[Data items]
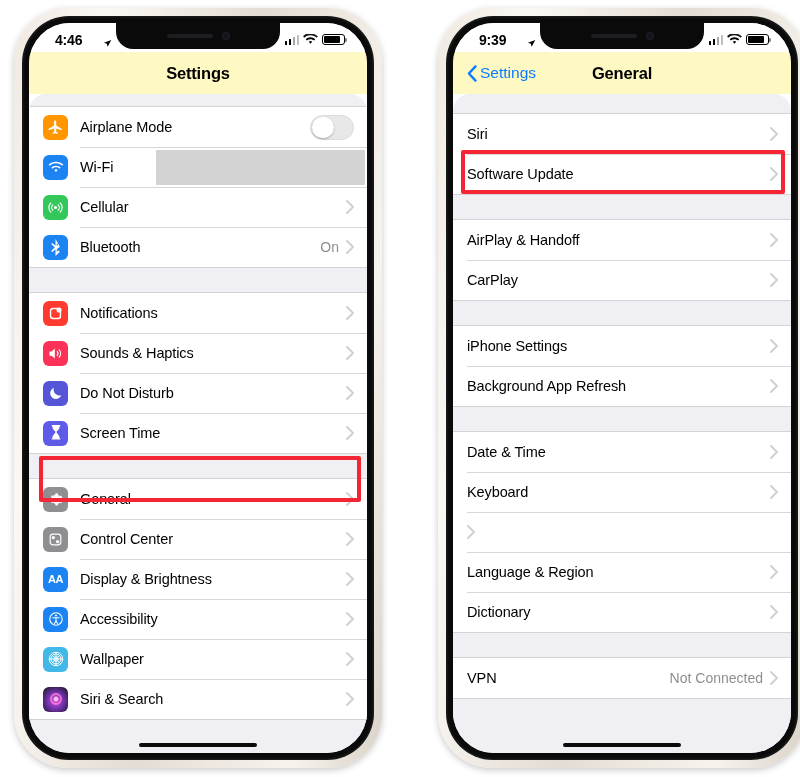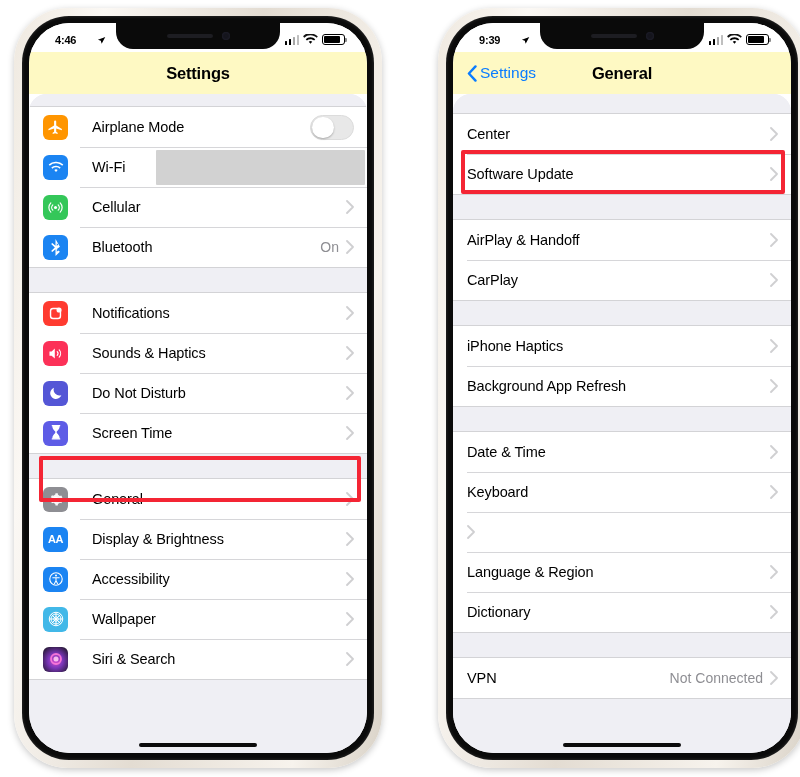"4:46" .clock { font-size: 11px -> 14px }
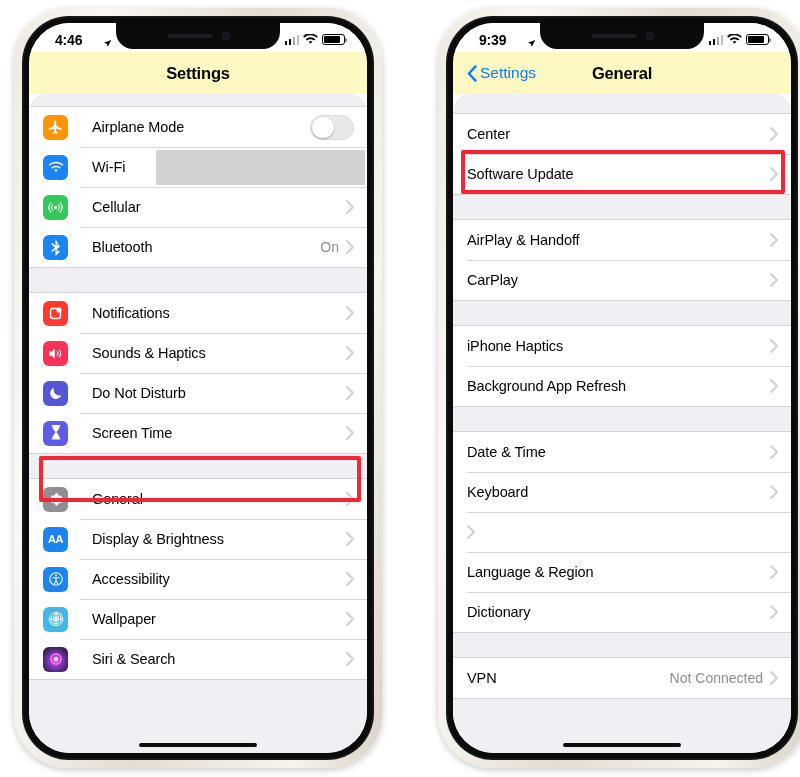"Center" span.label { text: Center -> Siri }
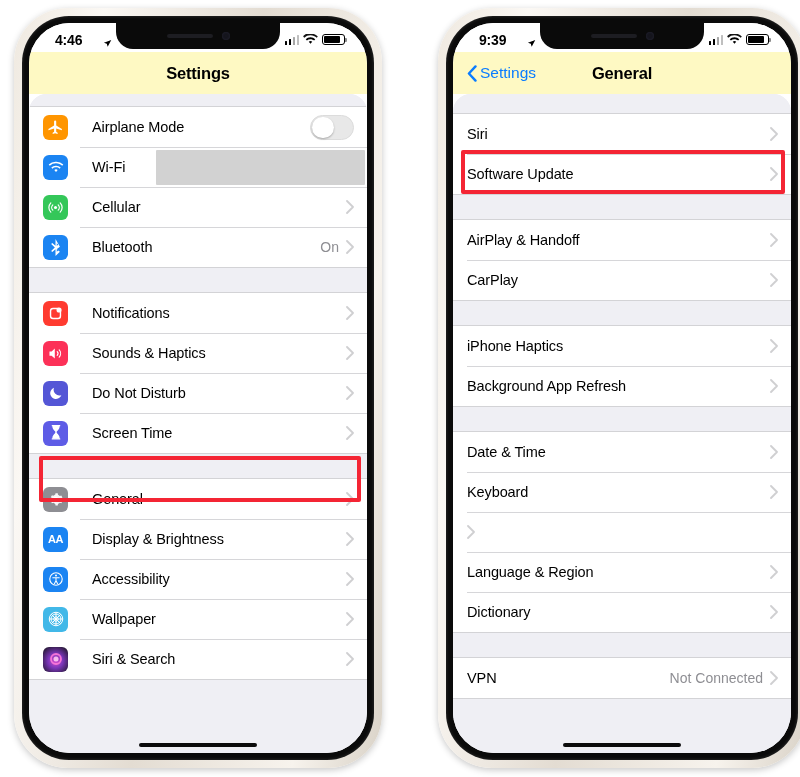"iPhone Haptics" span.label { text: Haptics -> Settings }
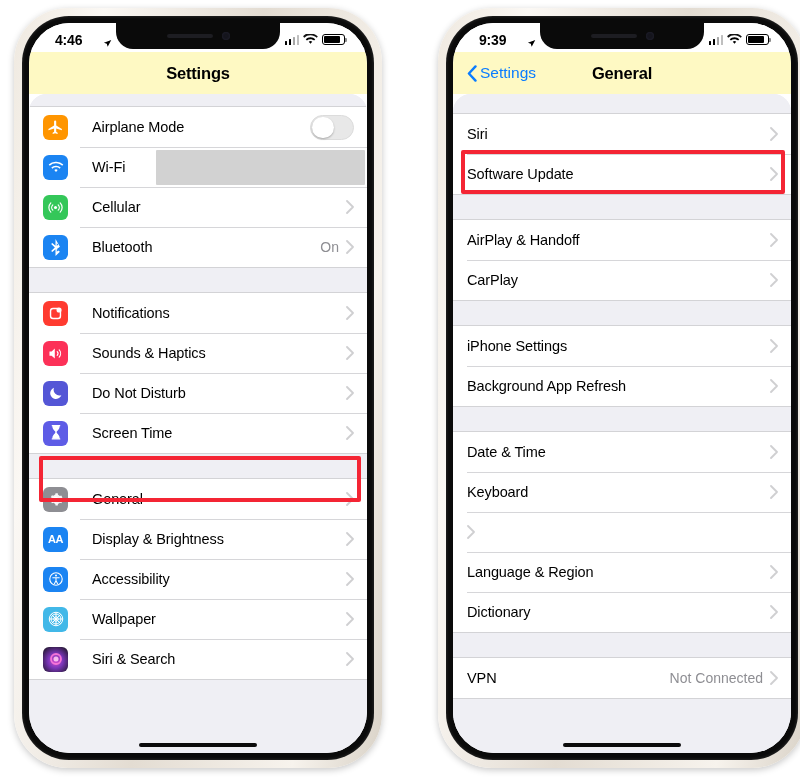"Control Center" div.row { html: none -> <div> <span> <svg> <rect></rect> <circle></circle> <circle></circle> </svg> </span> <span>Control Center</span> <span> <svg> <path></path> </svg> </span> </div> }
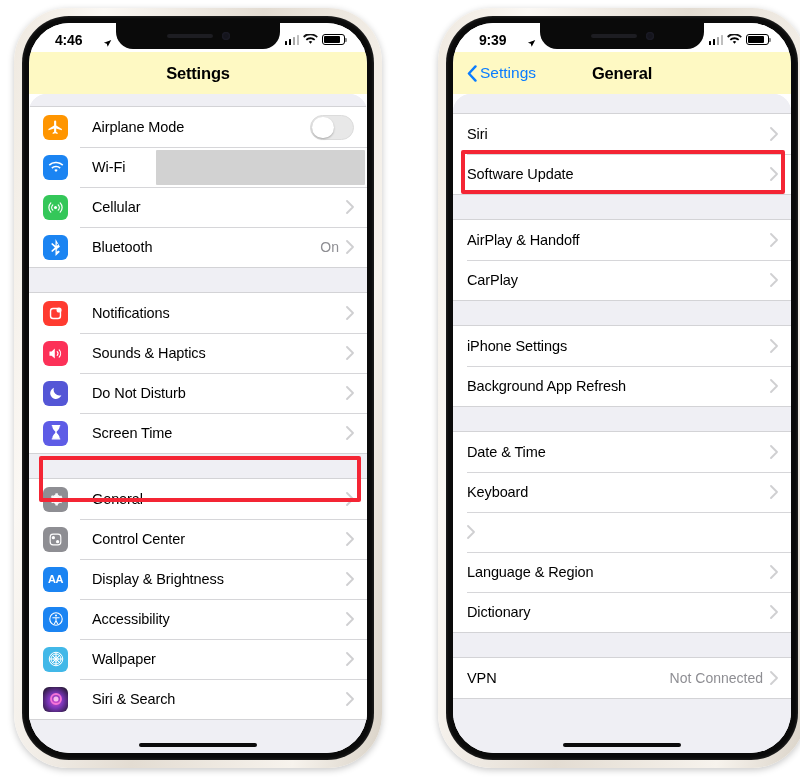"AA" .row .ico { margin-right: 24px -> 12px }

_WHAT THE EXERCISE ASKS_
Transcription of the lines from the one with "text: Haptics ->" through the end of the entries is required, exact and with no pictures.

_YOUR SOLUTION_
"iPhone Haptics" span.label { text: Haptics -> Settings }
"Control Center" div.row { html: none -> <div> <span> <svg> <rect></rect> <circle></circle> <circle></circle> </svg> </span> <span>Control Center</span> <span> <svg> <path></path> </svg> </span> </div> }
"AA" .row .ico { margin-right: 24px -> 12px }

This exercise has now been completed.